With the pictures removed, please write out every line below exactly as given.
++++++++
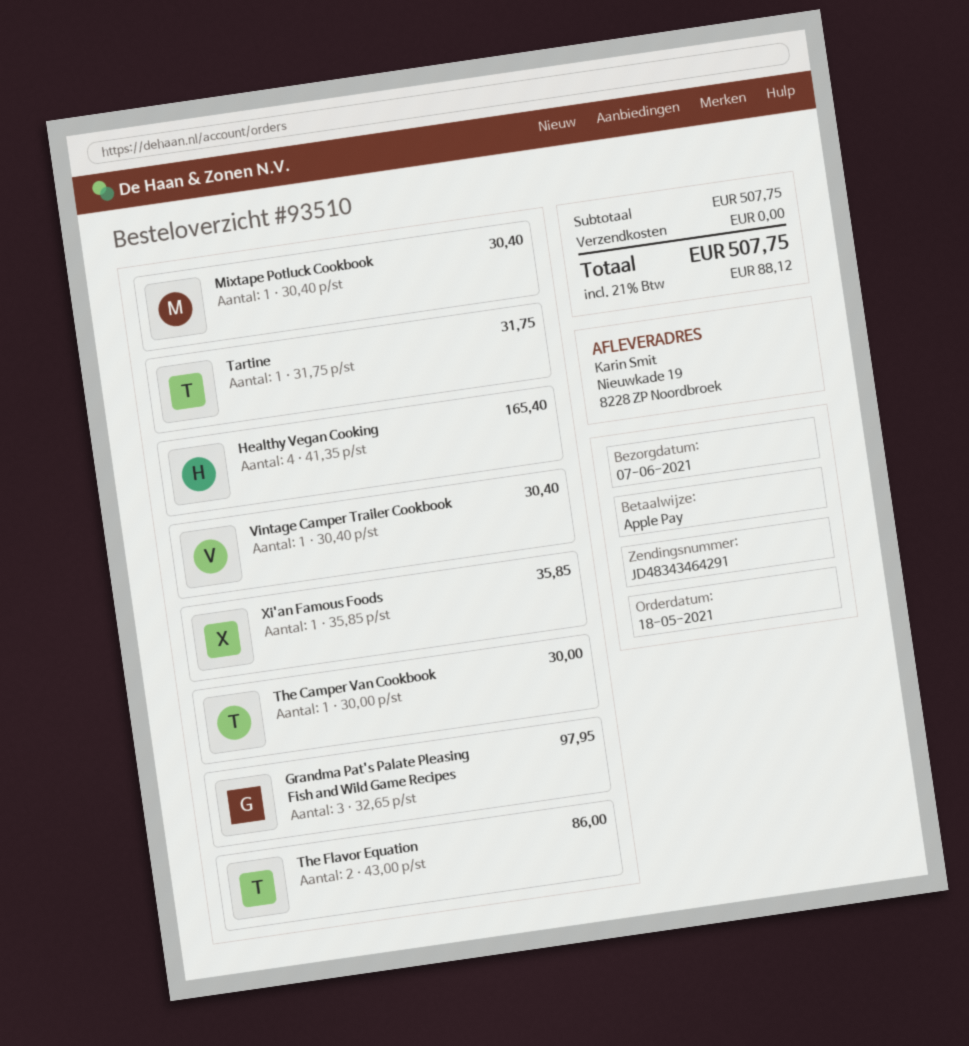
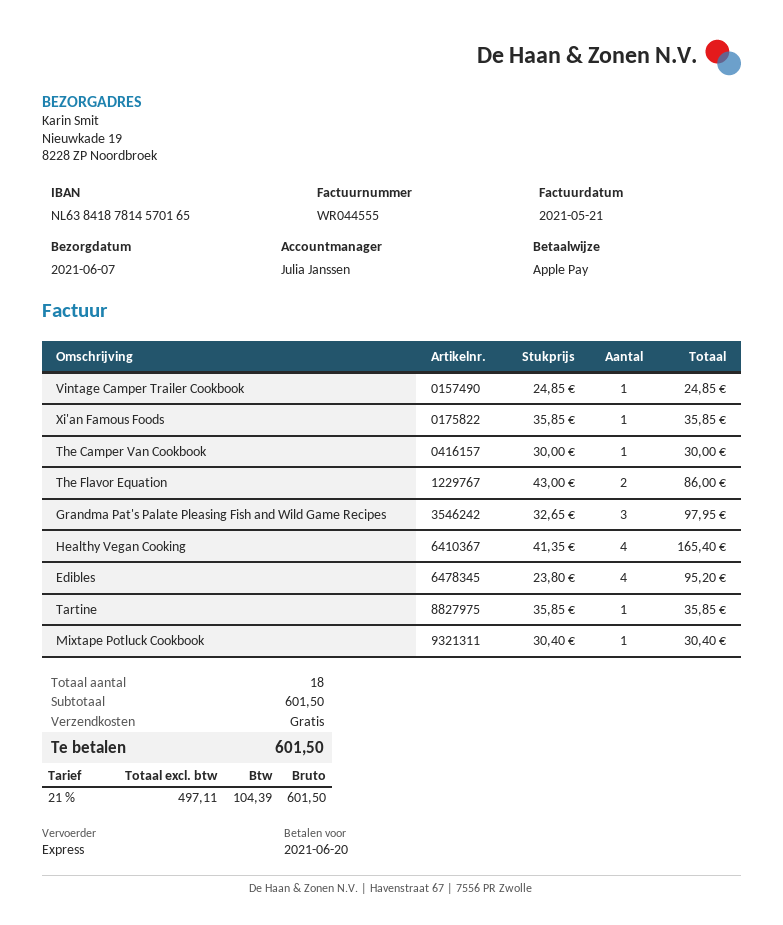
Tartine: 1 x 31.75 = 31.75 -> 1 x 35.85 = 35.85
Vintage Camper Trailer Cookbook: 1 x 30.40 = 30.40 -> 1 x 24.85 = 24.85
Edibles: none -> 4 x 23.80 = 95.20
subtotal: 507.75 -> 601.50
tax: 21% = 88.12 -> 21% = 104.39
total: 507.75 -> 601.50

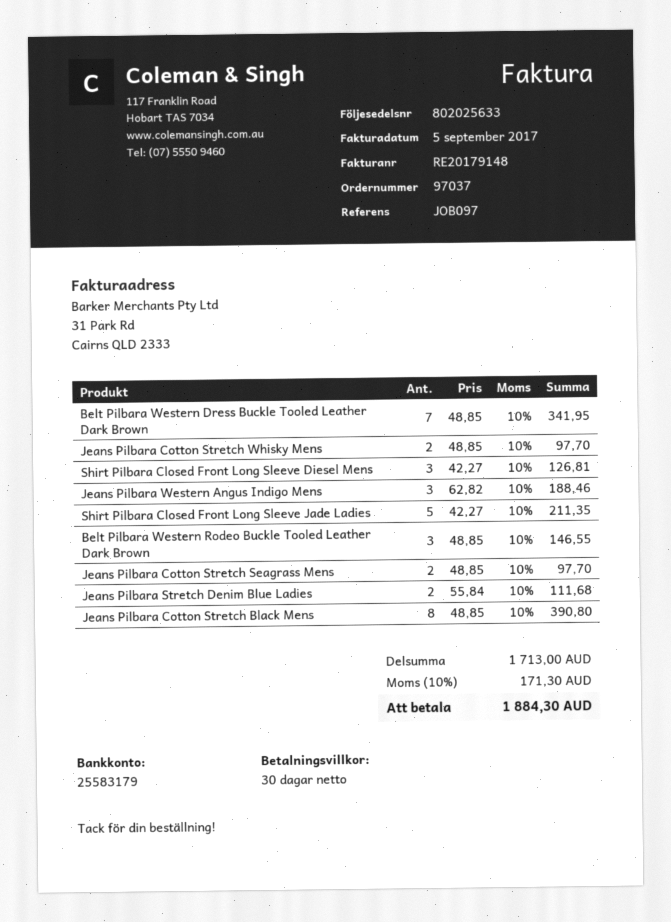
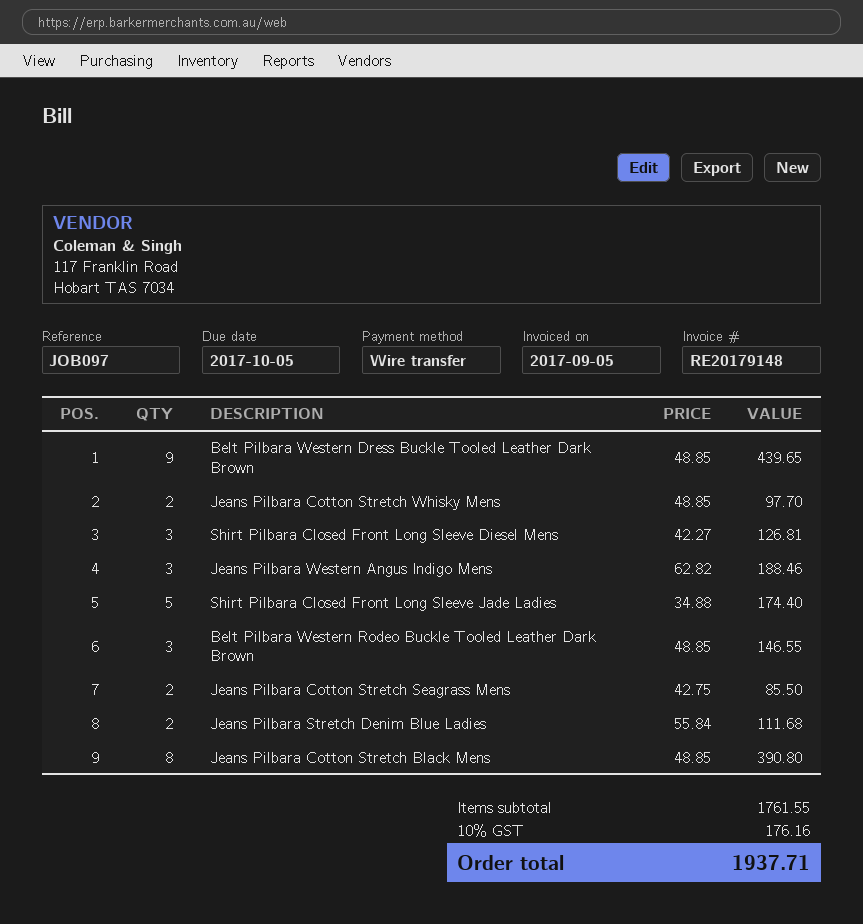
Belt Pilbara Western Dress Buckle Tooled Leather Dark Brown: 7 x 48.85 = 341.95 -> 9 x 48.85 = 439.65
Shirt Pilbara Closed Front Long Sleeve Jade Ladies: 5 x 42.27 = 211.35 -> 5 x 34.88 = 174.40
Jeans Pilbara Cotton Stretch Seagrass Mens: 2 x 48.85 = 97.70 -> 2 x 42.75 = 85.50
subtotal: 1713.00 -> 1761.55
tax: 10% = 171.30 -> 10% = 176.16
total: 1884.30 -> 1937.71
++++++++
Response to the task:
Tartine: 1 x 31.75 = 31.75 -> 1 x 35.85 = 35.85
Vintage Camper Trailer Cookbook: 1 x 30.40 = 30.40 -> 1 x 24.85 = 24.85
Edibles: none -> 4 x 23.80 = 95.20
subtotal: 507.75 -> 601.50
tax: 21% = 88.12 -> 21% = 104.39
total: 507.75 -> 601.50

Belt Pilbara Western Dress Buckle Tooled Leather Dark Brown: 7 x 48.85 = 341.95 -> 9 x 48.85 = 439.65
Shirt Pilbara Closed Front Long Sleeve Jade Ladies: 5 x 42.27 = 211.35 -> 5 x 34.88 = 174.40
Jeans Pilbara Cotton Stretch Seagrass Mens: 2 x 48.85 = 97.70 -> 2 x 42.75 = 85.50
subtotal: 1713.00 -> 1761.55
tax: 10% = 171.30 -> 10% = 176.16
total: 1884.30 -> 1937.71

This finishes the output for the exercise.